What is needed: If a line in the data below contains "right", copy it.

(Web interface edit records)
++++++++

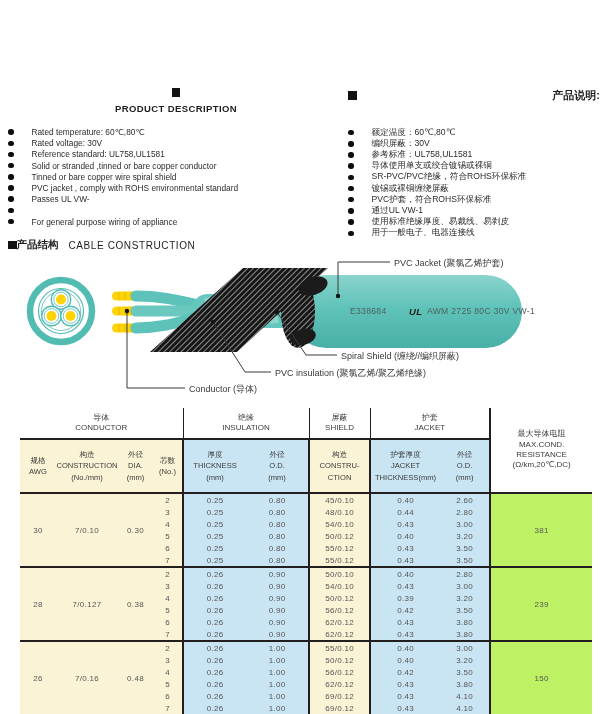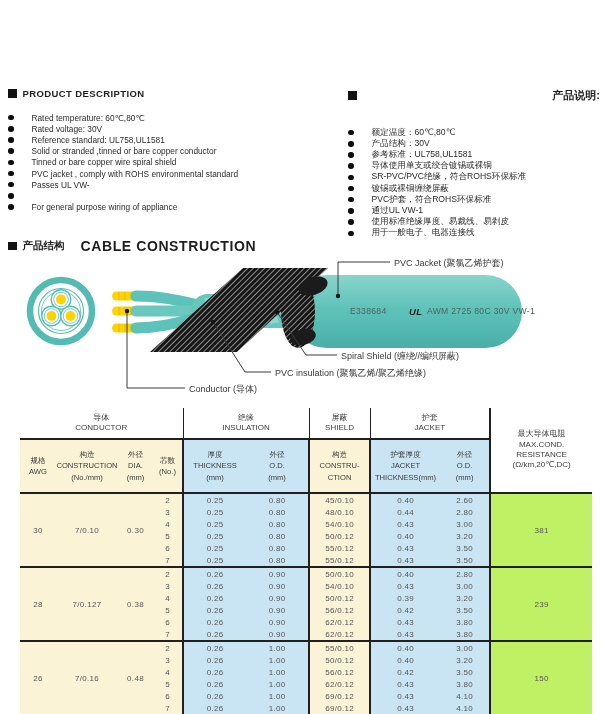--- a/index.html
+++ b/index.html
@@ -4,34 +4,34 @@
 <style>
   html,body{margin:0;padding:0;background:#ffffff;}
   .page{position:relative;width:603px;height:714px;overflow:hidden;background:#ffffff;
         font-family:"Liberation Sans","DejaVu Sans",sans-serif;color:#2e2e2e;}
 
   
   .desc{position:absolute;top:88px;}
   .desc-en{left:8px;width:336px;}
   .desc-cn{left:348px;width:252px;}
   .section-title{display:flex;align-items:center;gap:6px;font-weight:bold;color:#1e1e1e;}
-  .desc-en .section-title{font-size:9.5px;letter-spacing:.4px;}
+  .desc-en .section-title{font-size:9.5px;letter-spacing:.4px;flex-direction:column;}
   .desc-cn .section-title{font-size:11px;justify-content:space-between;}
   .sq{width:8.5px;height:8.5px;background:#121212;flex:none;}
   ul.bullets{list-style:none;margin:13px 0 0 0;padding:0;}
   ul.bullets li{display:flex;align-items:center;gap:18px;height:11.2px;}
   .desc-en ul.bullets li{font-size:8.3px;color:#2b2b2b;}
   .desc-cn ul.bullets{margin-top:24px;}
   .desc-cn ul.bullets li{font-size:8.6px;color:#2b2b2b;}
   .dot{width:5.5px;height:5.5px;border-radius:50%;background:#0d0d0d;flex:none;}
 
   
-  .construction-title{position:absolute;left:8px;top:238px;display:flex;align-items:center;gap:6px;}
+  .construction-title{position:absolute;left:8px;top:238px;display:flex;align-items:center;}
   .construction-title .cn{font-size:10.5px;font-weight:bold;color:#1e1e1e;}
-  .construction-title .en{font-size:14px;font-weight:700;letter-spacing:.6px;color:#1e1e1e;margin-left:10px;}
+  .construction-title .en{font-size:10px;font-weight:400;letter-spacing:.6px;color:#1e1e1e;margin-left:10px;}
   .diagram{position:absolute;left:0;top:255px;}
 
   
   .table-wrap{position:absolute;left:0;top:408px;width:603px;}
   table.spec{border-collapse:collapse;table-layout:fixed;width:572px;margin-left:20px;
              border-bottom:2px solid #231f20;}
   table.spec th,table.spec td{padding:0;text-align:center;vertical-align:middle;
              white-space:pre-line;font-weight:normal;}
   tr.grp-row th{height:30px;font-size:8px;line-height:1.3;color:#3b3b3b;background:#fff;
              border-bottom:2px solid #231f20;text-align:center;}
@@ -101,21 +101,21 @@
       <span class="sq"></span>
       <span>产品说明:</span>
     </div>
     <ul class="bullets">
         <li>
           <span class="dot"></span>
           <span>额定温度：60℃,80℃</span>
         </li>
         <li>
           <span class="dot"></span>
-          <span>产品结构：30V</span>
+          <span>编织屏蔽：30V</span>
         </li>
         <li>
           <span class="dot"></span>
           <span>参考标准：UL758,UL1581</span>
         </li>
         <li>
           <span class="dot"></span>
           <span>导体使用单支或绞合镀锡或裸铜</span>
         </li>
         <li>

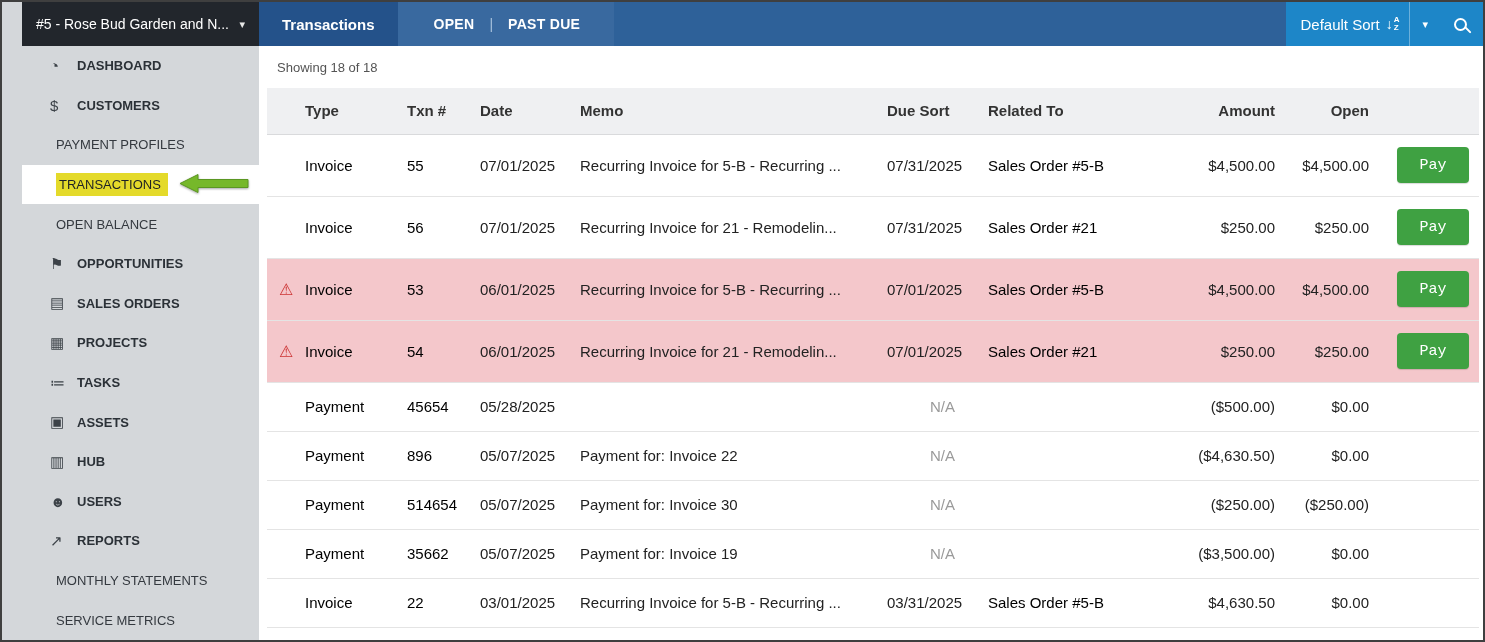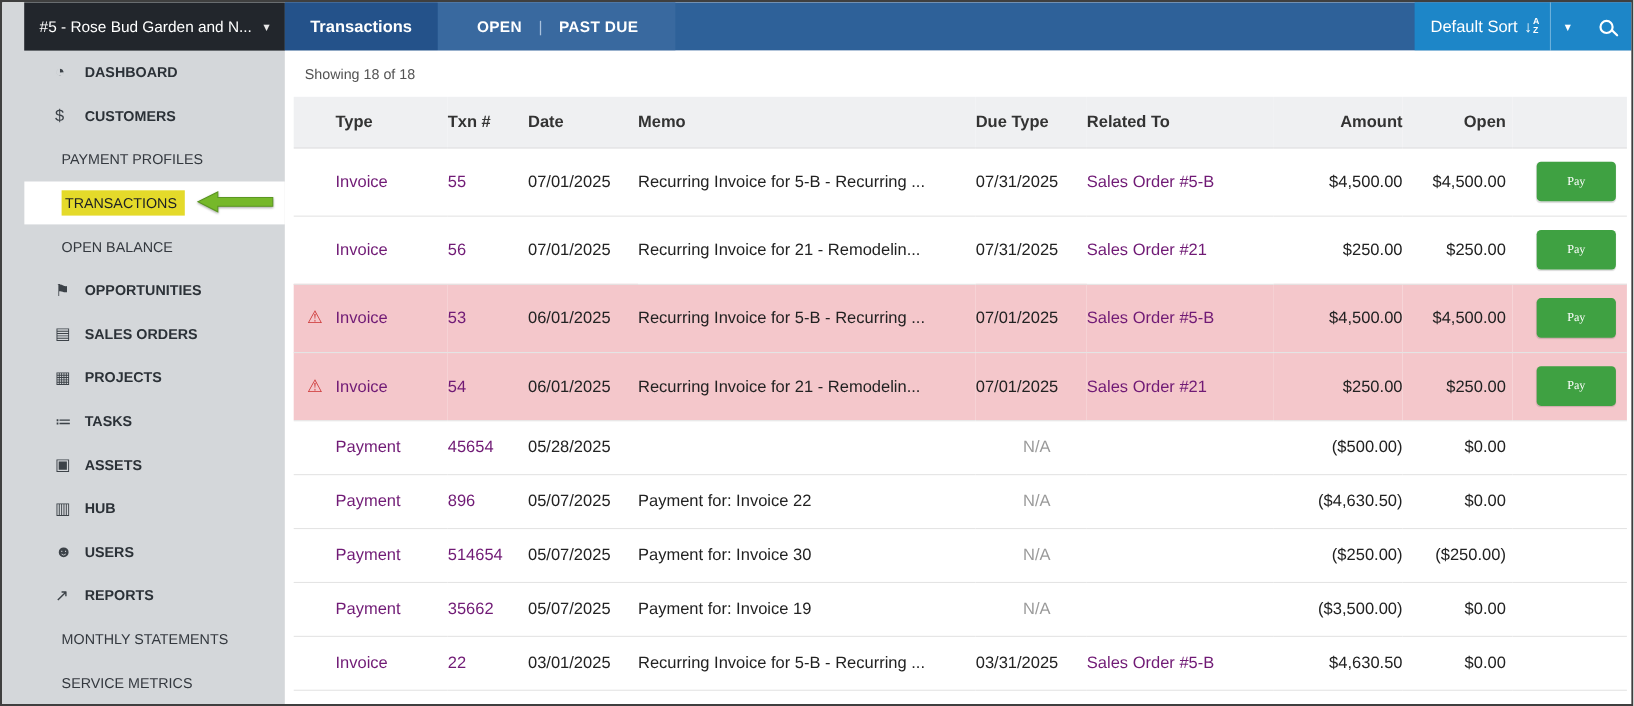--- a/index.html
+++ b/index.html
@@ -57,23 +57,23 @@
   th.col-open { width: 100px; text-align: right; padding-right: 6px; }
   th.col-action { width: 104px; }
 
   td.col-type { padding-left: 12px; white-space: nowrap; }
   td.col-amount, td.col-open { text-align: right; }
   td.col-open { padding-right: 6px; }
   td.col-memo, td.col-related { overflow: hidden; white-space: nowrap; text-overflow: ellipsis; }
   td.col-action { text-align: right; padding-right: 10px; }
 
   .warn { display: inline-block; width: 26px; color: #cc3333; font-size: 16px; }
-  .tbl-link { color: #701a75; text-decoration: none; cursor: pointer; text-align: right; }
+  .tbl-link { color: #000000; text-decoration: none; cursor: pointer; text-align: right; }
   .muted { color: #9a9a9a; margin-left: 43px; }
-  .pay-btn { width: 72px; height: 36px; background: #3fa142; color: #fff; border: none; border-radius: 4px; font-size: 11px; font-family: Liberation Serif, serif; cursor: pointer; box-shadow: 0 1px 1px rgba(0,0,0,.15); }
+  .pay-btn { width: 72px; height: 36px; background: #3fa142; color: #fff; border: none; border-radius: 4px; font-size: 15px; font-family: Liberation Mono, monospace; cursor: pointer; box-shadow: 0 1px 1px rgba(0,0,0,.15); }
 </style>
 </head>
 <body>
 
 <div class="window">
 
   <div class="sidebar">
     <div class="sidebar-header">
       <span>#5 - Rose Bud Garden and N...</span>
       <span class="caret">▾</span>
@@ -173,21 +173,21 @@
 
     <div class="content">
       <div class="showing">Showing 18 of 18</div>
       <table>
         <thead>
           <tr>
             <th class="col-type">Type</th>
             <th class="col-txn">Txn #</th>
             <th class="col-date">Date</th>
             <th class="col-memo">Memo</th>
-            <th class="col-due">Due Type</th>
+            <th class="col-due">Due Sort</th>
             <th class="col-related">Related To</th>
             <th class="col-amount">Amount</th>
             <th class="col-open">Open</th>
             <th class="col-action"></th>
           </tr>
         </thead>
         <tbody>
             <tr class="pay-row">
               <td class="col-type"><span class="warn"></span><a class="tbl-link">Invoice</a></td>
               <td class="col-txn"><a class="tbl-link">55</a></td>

++++++++

Written response:
   th.col-open { width: 100px; text-align: right; padding-right: 6px; }
   td.col-amount, td.col-open { text-align: right; }
   td.col-open { padding-right: 6px; }
   td.col-action { text-align: right; padding-right: 10px; }
-  .tbl-link { color: #701a75; text-decoration: none; cursor: pointer; text-align: right; }
+  .tbl-link { color: #000000; text-decoration: none; cursor: pointer; text-align: right; }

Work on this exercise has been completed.